++++ TASK DATA

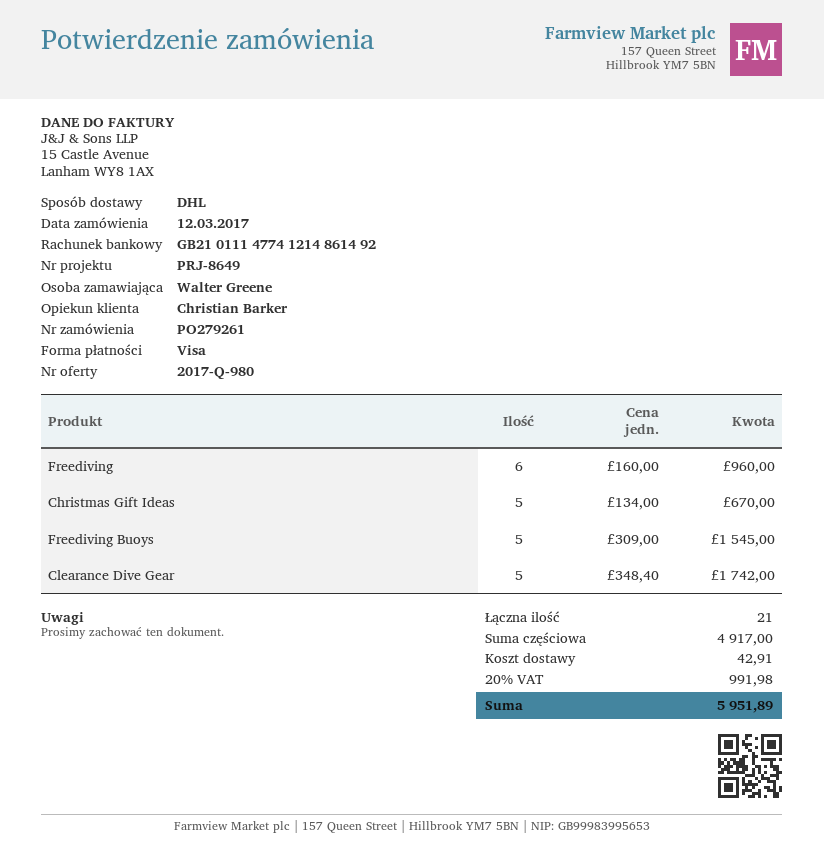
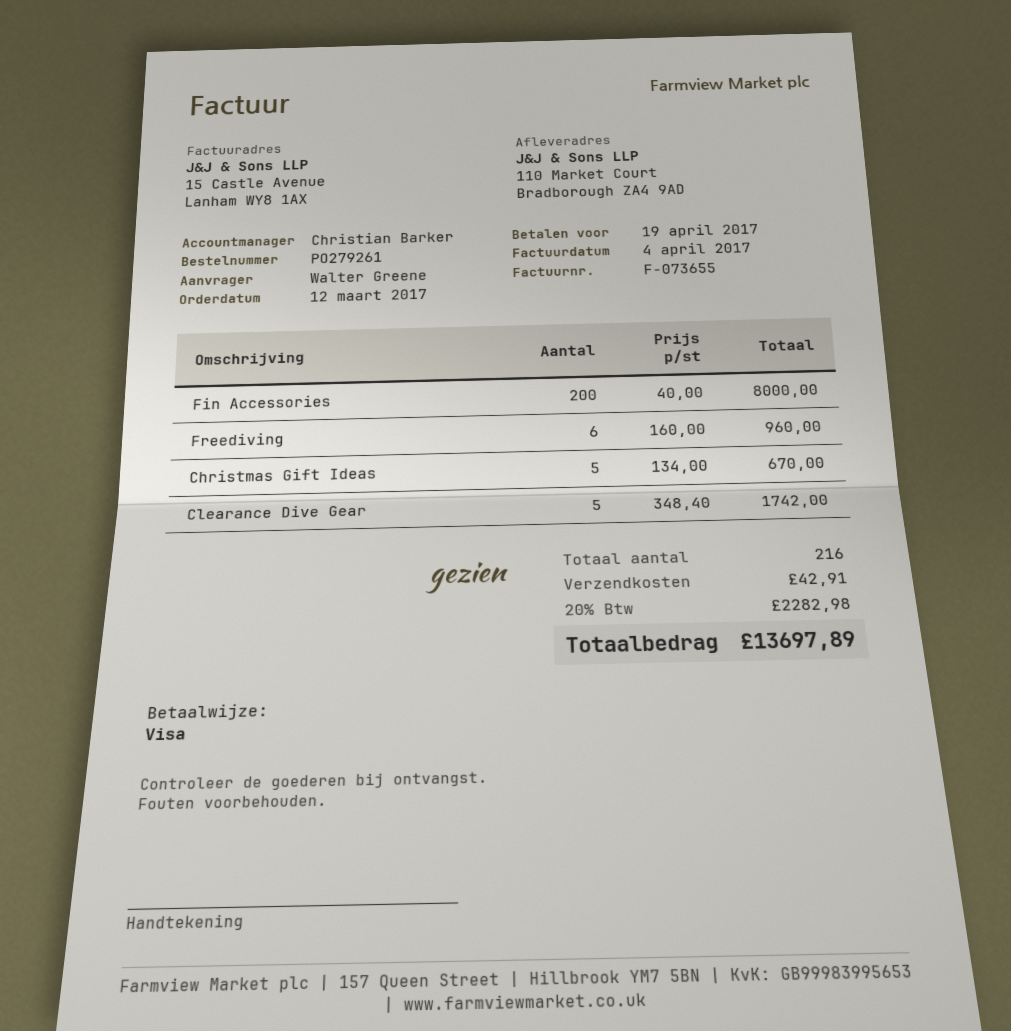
Freediving Buoys: 5 x 309.00 = 1545.00 -> none
Fin Accessories: none -> 200 x 40.00 = 8000.00
total quantity: 21 -> 216
tax: 20% = 991.98 -> 20% = 2282.98
total: 5951.89 -> 13697.89

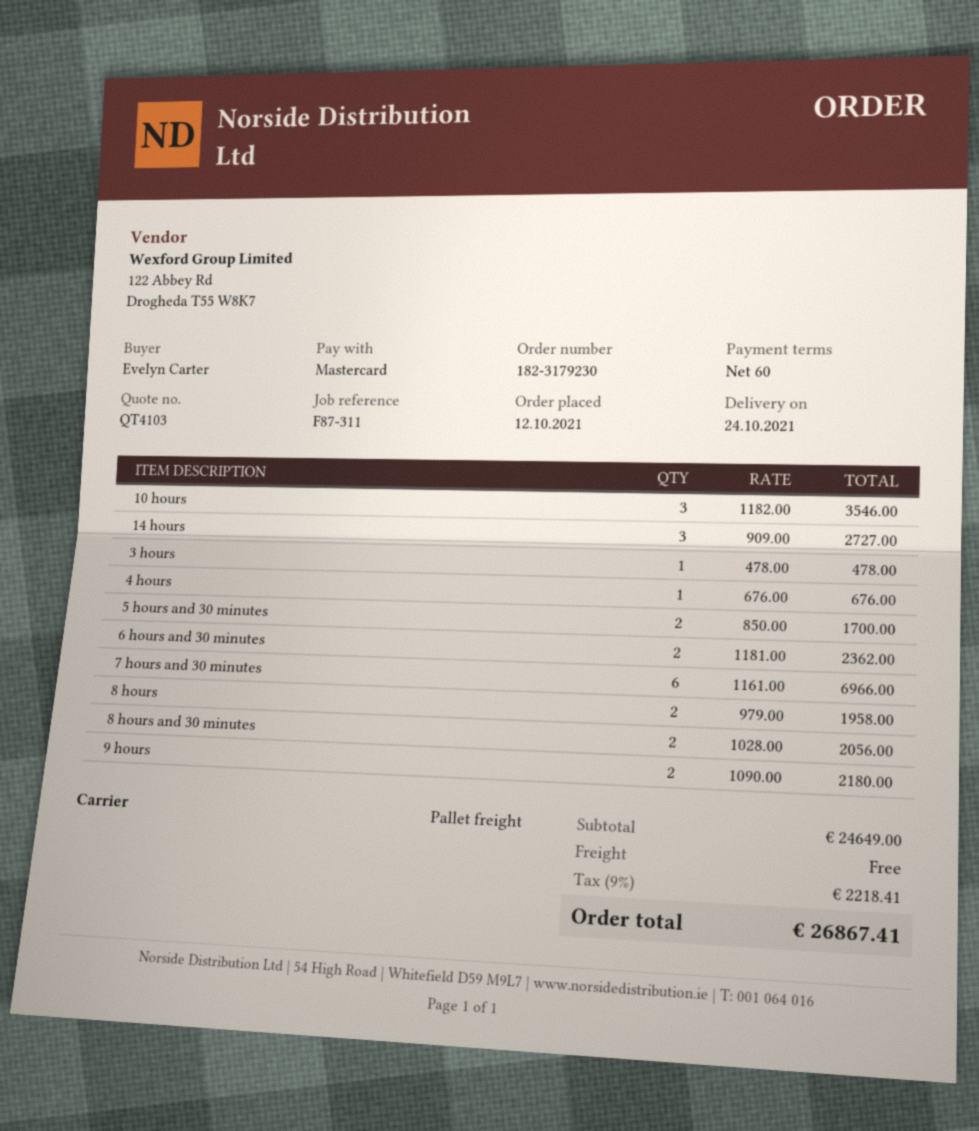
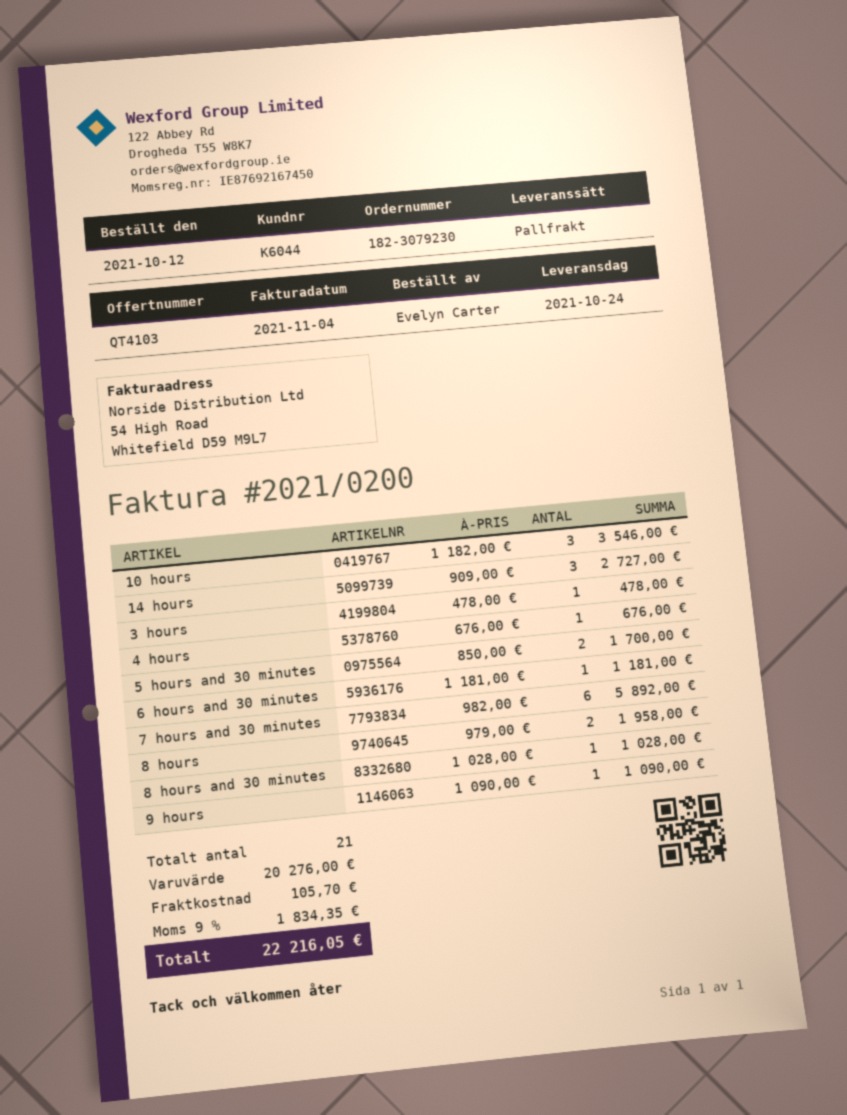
order number: 182-3179230 -> 182-3079230
6 hours and 30 minutes: 2 x 1181.00 = 2362.00 -> 1 x 1181.00 = 1181.00
7 hours and 30 minutes: 6 x 1161.00 = 6966.00 -> 6 x 982.00 = 5892.00
8 hours and 30 minutes: 2 x 1028.00 = 2056.00 -> 1 x 1028.00 = 1028.00
9 hours: 2 x 1090.00 = 2180.00 -> 1 x 1090.00 = 1090.00
subtotal: 24649.00 -> 20276.00
shipping: 0.00 -> 105.70
tax: 9% = 2218.41 -> 9% = 1834.35
total: 26867.41 -> 22216.05

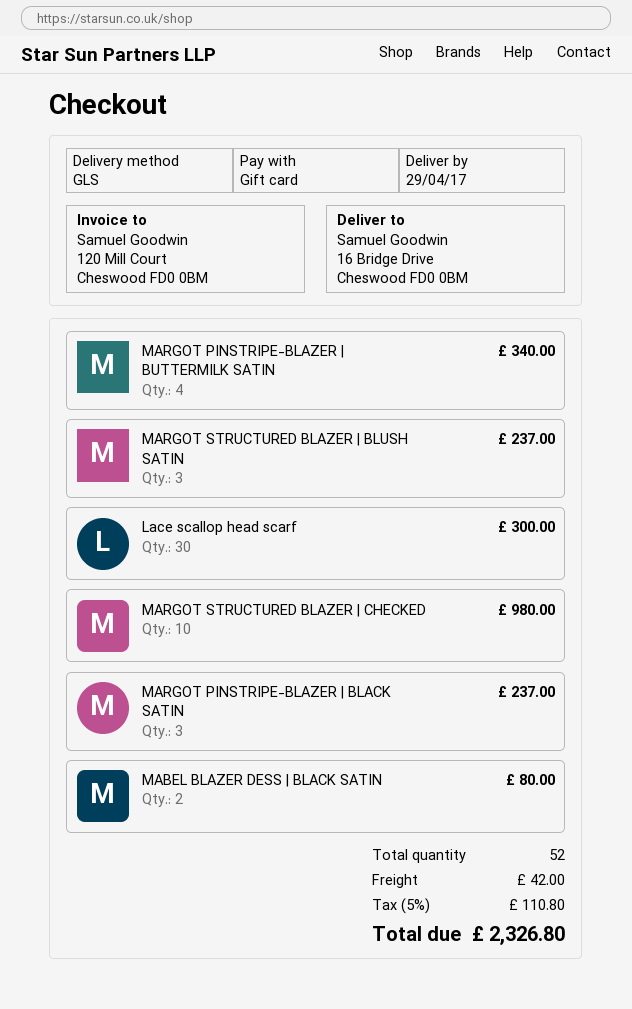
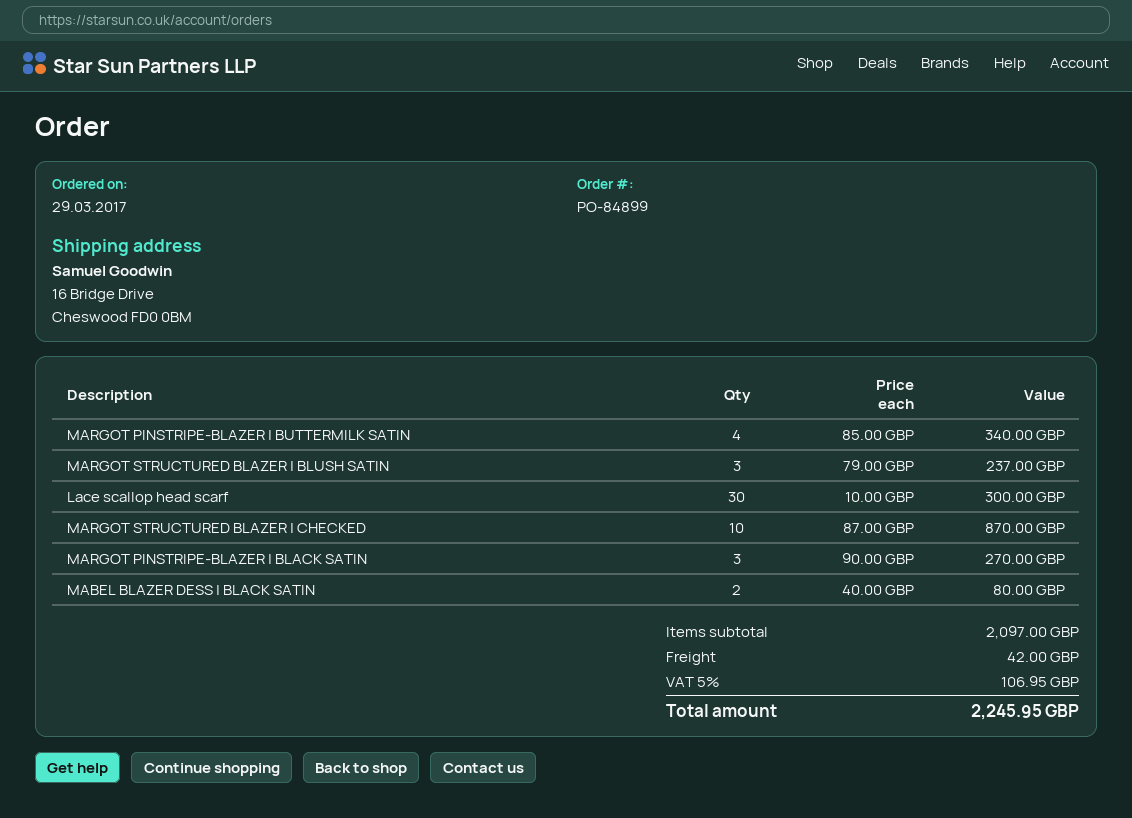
MARGOT STRUCTURED BLAZER | CHECKED: 10 for 980.00 -> 10 for 870.00
MARGOT PINSTRIPE-BLAZER | BLACK SATIN: 3 for 237.00 -> 3 for 270.00
tax: 5% = 110.80 -> 5% = 106.95
total: 2326.80 -> 2245.95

++++++++

**WORK TASK**
Give back all entries exactly. No pictures belong in the copy.

**RESULT OF THE TASK**
Freediving Buoys: 5 x 309.00 = 1545.00 -> none
Fin Accessories: none -> 200 x 40.00 = 8000.00
total quantity: 21 -> 216
tax: 20% = 991.98 -> 20% = 2282.98
total: 5951.89 -> 13697.89

order number: 182-3179230 -> 182-3079230
6 hours and 30 minutes: 2 x 1181.00 = 2362.00 -> 1 x 1181.00 = 1181.00
7 hours and 30 minutes: 6 x 1161.00 = 6966.00 -> 6 x 982.00 = 5892.00
8 hours and 30 minutes: 2 x 1028.00 = 2056.00 -> 1 x 1028.00 = 1028.00
9 hours: 2 x 1090.00 = 2180.00 -> 1 x 1090.00 = 1090.00
subtotal: 24649.00 -> 20276.00
shipping: 0.00 -> 105.70
tax: 9% = 2218.41 -> 9% = 1834.35
total: 26867.41 -> 22216.05

MARGOT STRUCTURED BLAZER | CHECKED: 10 for 980.00 -> 10 for 870.00
MARGOT PINSTRIPE-BLAZER | BLACK SATIN: 3 for 237.00 -> 3 for 270.00
tax: 5% = 110.80 -> 5% = 106.95
total: 2326.80 -> 2245.95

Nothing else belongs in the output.